Now, how do we make this work? How do we connect this disconnect that’s occurring in organizations? Now, it starts with people, process, and certainly software. Because you have an open system, because you can eliminate some of the operational bottlenecks, you can deliver great savings automatically. You can get access and to data much faster. You can eliminate copies of data through this concept of virtual products– or virtual data products, excuse me. But what about price performance? That’s also important. Dremio is maniacal about focusing around price performance. We want to be world class at this. We continue to put efforts in this area. And if you look at the data, being a data company, you can see the performance improvements we’ve made over the last several years. Nearly 2 and 1/2 times better performance. Why is this important? Again, your budgets aren’t growing like crazy. Your query volumes are. So how do we make it easy for you? So that analyst doesn’t have to think twice about, the minute I hit that query, is Carl going to ask me how much more budget did I just spend? How do we make it easy? How do we reduce cost? How do we increase time to insight? This naturally transits into less hardware for you all to run your query volumes. 

Dremio on Graviton

But I’m especially excited to announce support for AWS Graviton. [APPLAUSE] Now, why is this important? Back to the price performance story. This graphic shows you a movement of going from one EC2 instance to another. And what you can see is an out-of-the-box 30% improvement in performance. It’s pretty magical. Literally, tomorrow, point your engines at a different node type. Probably spend two, three minutes doing that, and you’re getting 30% price performance improvement. That’s pretty powerful. Imagine going to your finance partner and saying, I just cut my hardware budget by 30%. That is pretty powerful. We’re excited to partner with Amazon on this. Just an example of the type of improvements we can deliver with Dremio. Now, the beauty of that is that you don’t need to wait for a vendor to change their underlying hardware. You just get that benefit automatically. I also want to share some benchmarks. Now, I’ll be the first to admit, benchmarks are not everything. But they’re a data point. They’re a data point to convey at least a way to keep score to a degree. And this is a one terabyte TPC-DS benchmark. And when you look at the data, you can see that with Dremio, you’re getting a 70% performance improvement relative to Snowflake, and over 100% relative to Trino. Why is this important? Well, this means hardware savings team. This means a fraction of the infrastructure you need. Now, benchmarks aren’t everything, as I said when I started the conversation. Those benchmarks have to tie to what customers are telling us.
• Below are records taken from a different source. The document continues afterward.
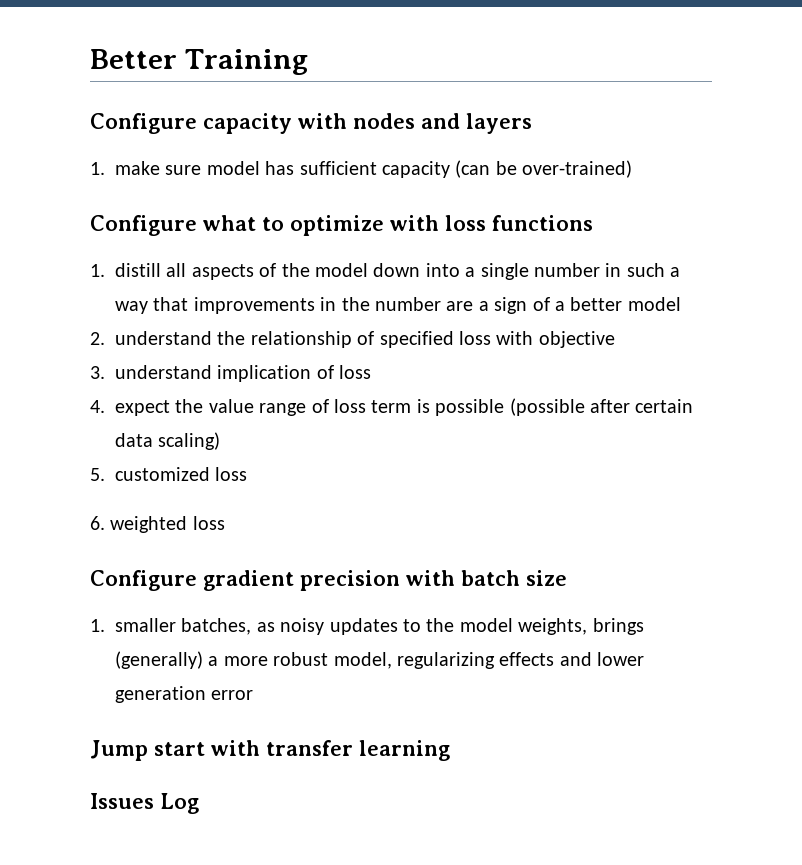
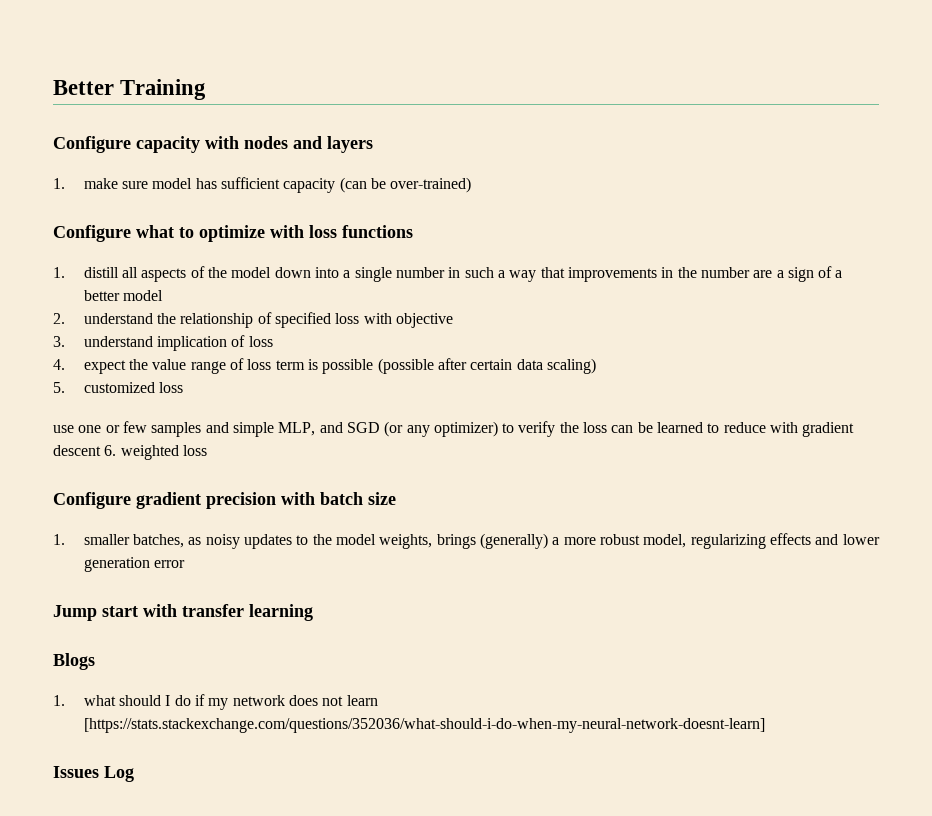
- 6. weighted loss
+ use one or few samples and simple MLP, and SGD (or any optimizer) to verify the loss can be learned to reduce with gradient descent 6. weighted loss
+ Blogs
+ 1. what should I do if my network does not learn [https://stats.stackexchange.com/questions/352036/what-should-i-do-when-my-neural-network-doesnt-learn]

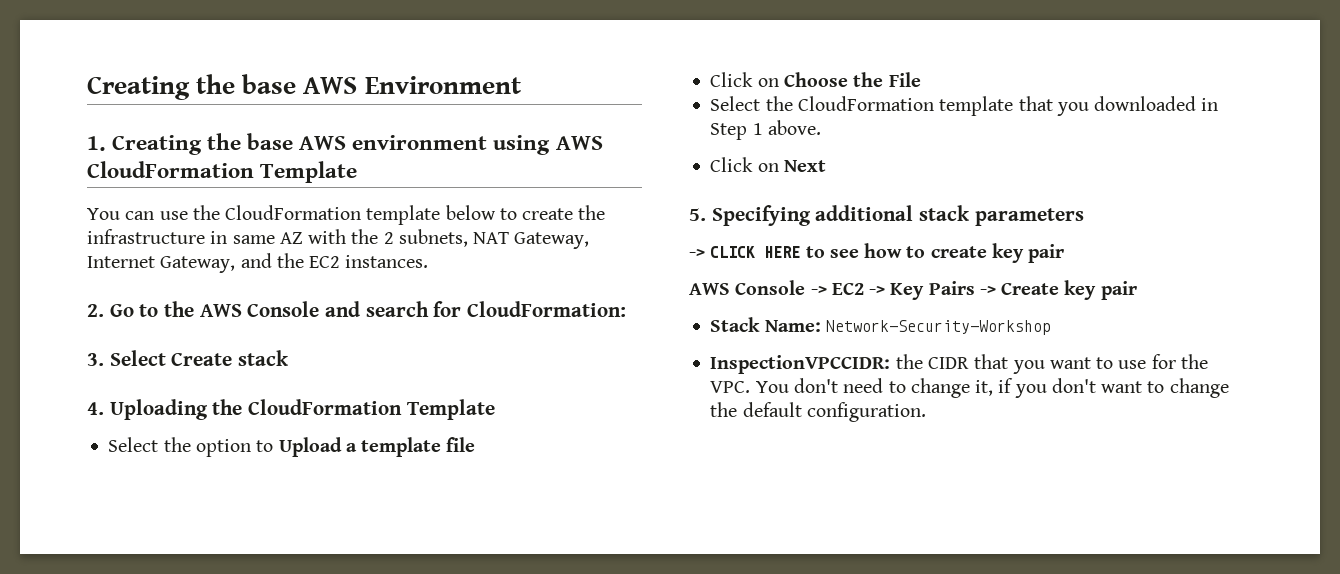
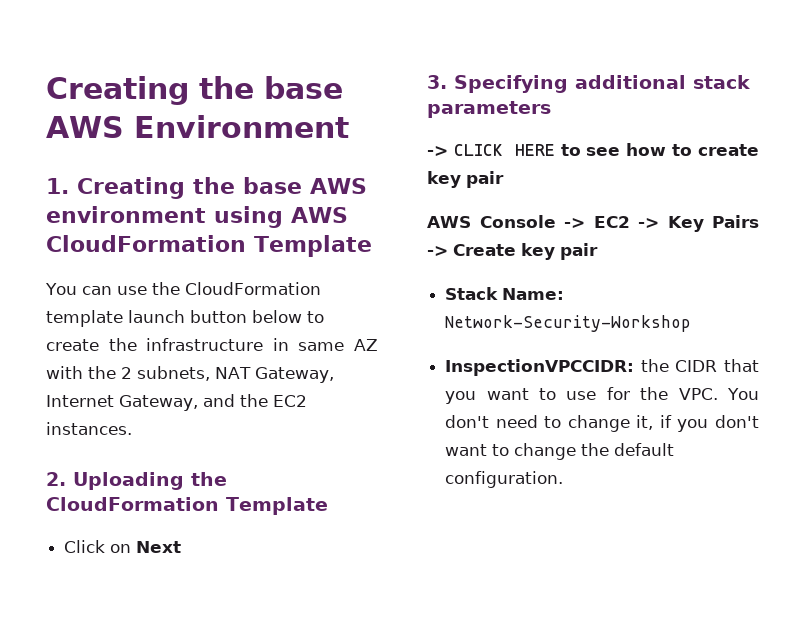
- You can use the CloudFormation template below to create the infrastructure in same AZ with the 2 subnets, NAT Gateway, Internet Gateway, and the EC2 instances.
+ You can use the CloudFormation template launch button below to create the infrastructure in same AZ with the 2 subnets, NAT Gateway, Internet Gateway, and the EC2 instances.
- 2. Go to the AWS Console and search for CloudFormation:
- 3. Select Create stack
- 4. Uploading the CloudFormation Template
- Select the option to Upload a template file
- Click on Choose the File
- Select the CloudFormation template that you downloaded in Step 1 above.
+ 2. Uploading the CloudFormation Template
- 5. Specifying additional stack parameters
+ 3. Specifying additional stack parameters

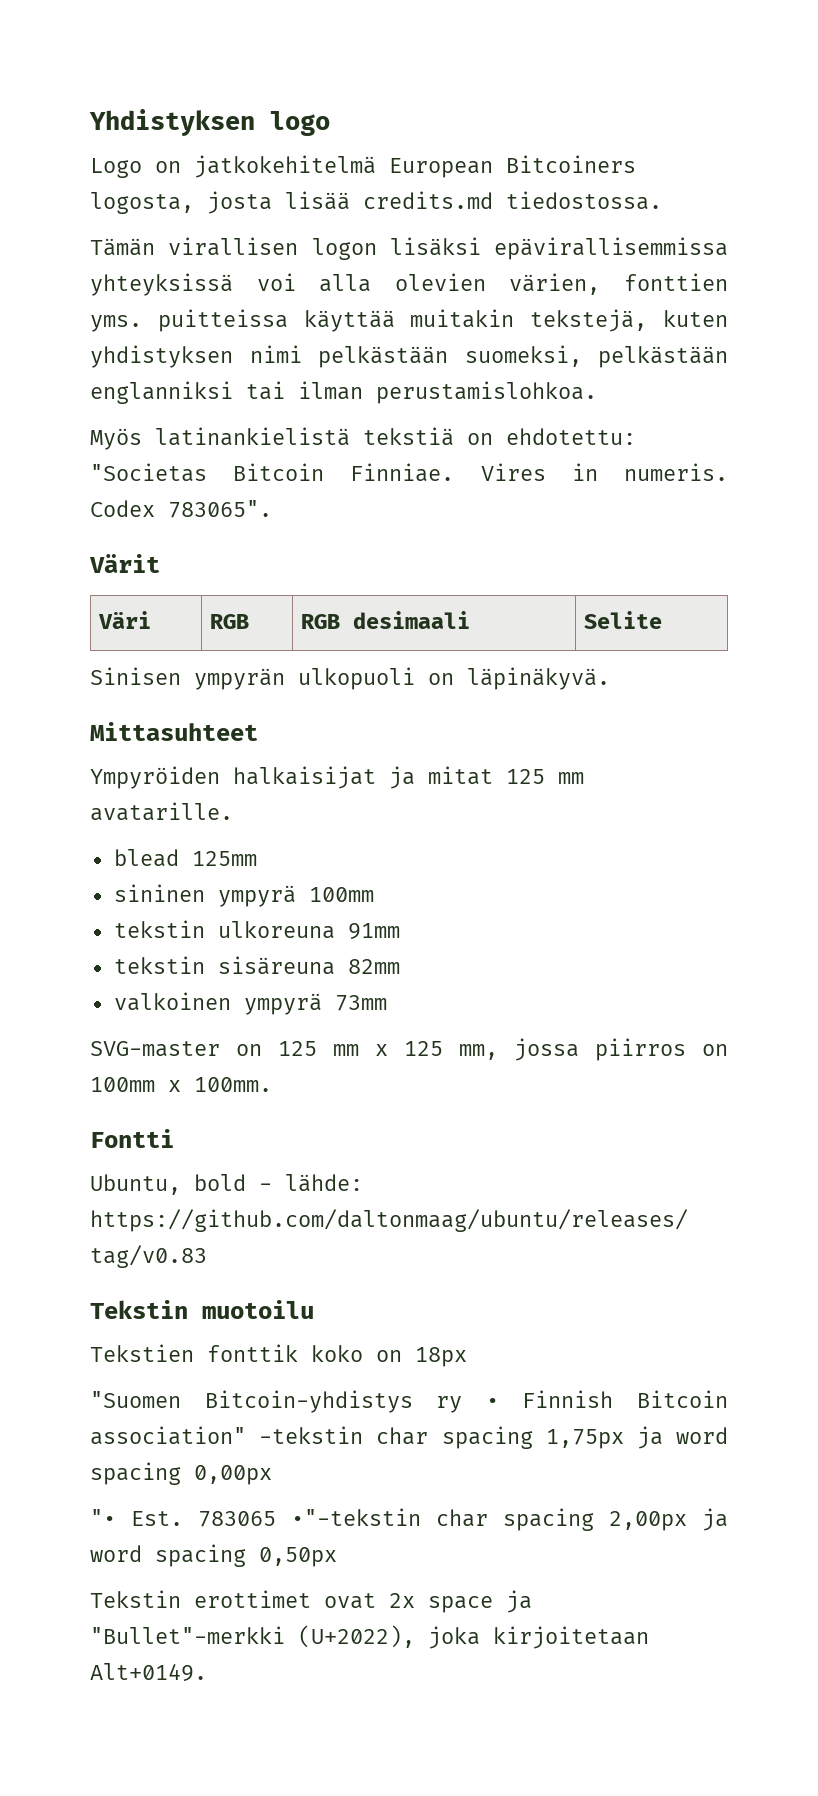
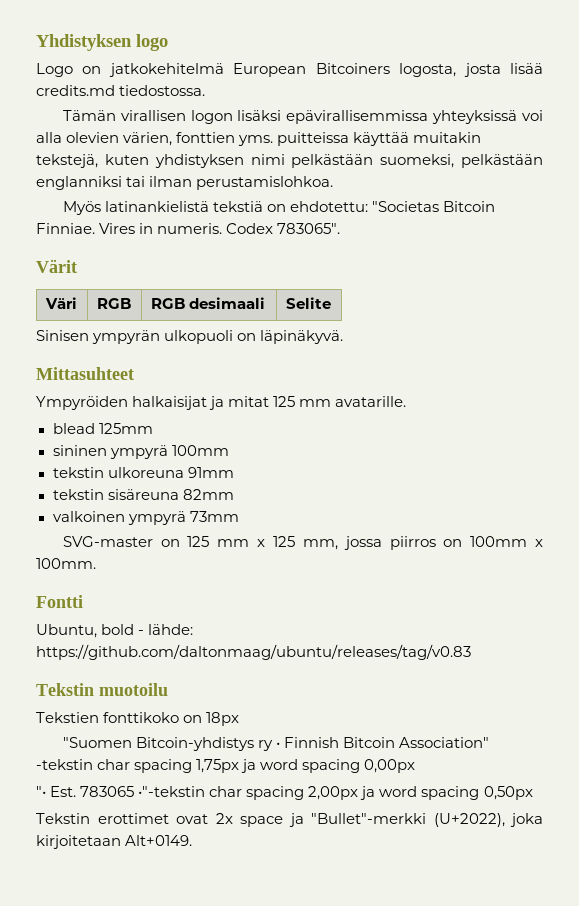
- Tekstien fonttik koko on 18px
+ Tekstien fonttikoko on 18px
- "Suomen Bitcoin-yhdistys ry • Finnish Bitcoin association" -tekstin char spacing 1,75px ja word spacing 0,00px
+ "Suomen Bitcoin-yhdistys ry • Finnish Bitcoin Association" -tekstin char spacing 1,75px ja word spacing 0,00px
This is what customers tell us. These are real savings from customers. We’ve left the names off to protect the innocent. But what I can tell you is they tell us, I was working with this vendor, and I came to you, and I delivered seven-figure savings. Seven-figure savings. Greater than 50% of their budget savings. I can tell you, this gets me up in the morning. When I see these sort of savings for customers, we know we can deliver a ton of value. This is powerful. So yes, the benchmarks are nice. But man, customers telling you, we delivered some outcomes for them where I started the conversation today. Customer outcome. This is customer outcome.

Now, truth be told, are we the end-all, be-all for all analytics at your organization? No. But if you rely on open, flexible formats, and you rely on something like Dremio to give you cost and price performance improvements, in addition to all the acceleration and self-service technologies, you can pick which solution and platform you need for what outcome. And certainly for SQL, we intend to be that. Here, analytics do not hold you hostage on your budget. So high costs are clearly preventing data adoption. But with Dremio, we’re lowering the costs day in and day out, increasing velocity for your users, lowering expert needs, and passing through those savings to you. As I said, we’re not hiding. And in our cloud infrastructure, our cloud offering, we don’t hide what infrastructure we run underneath the covers. You get the benefit of that.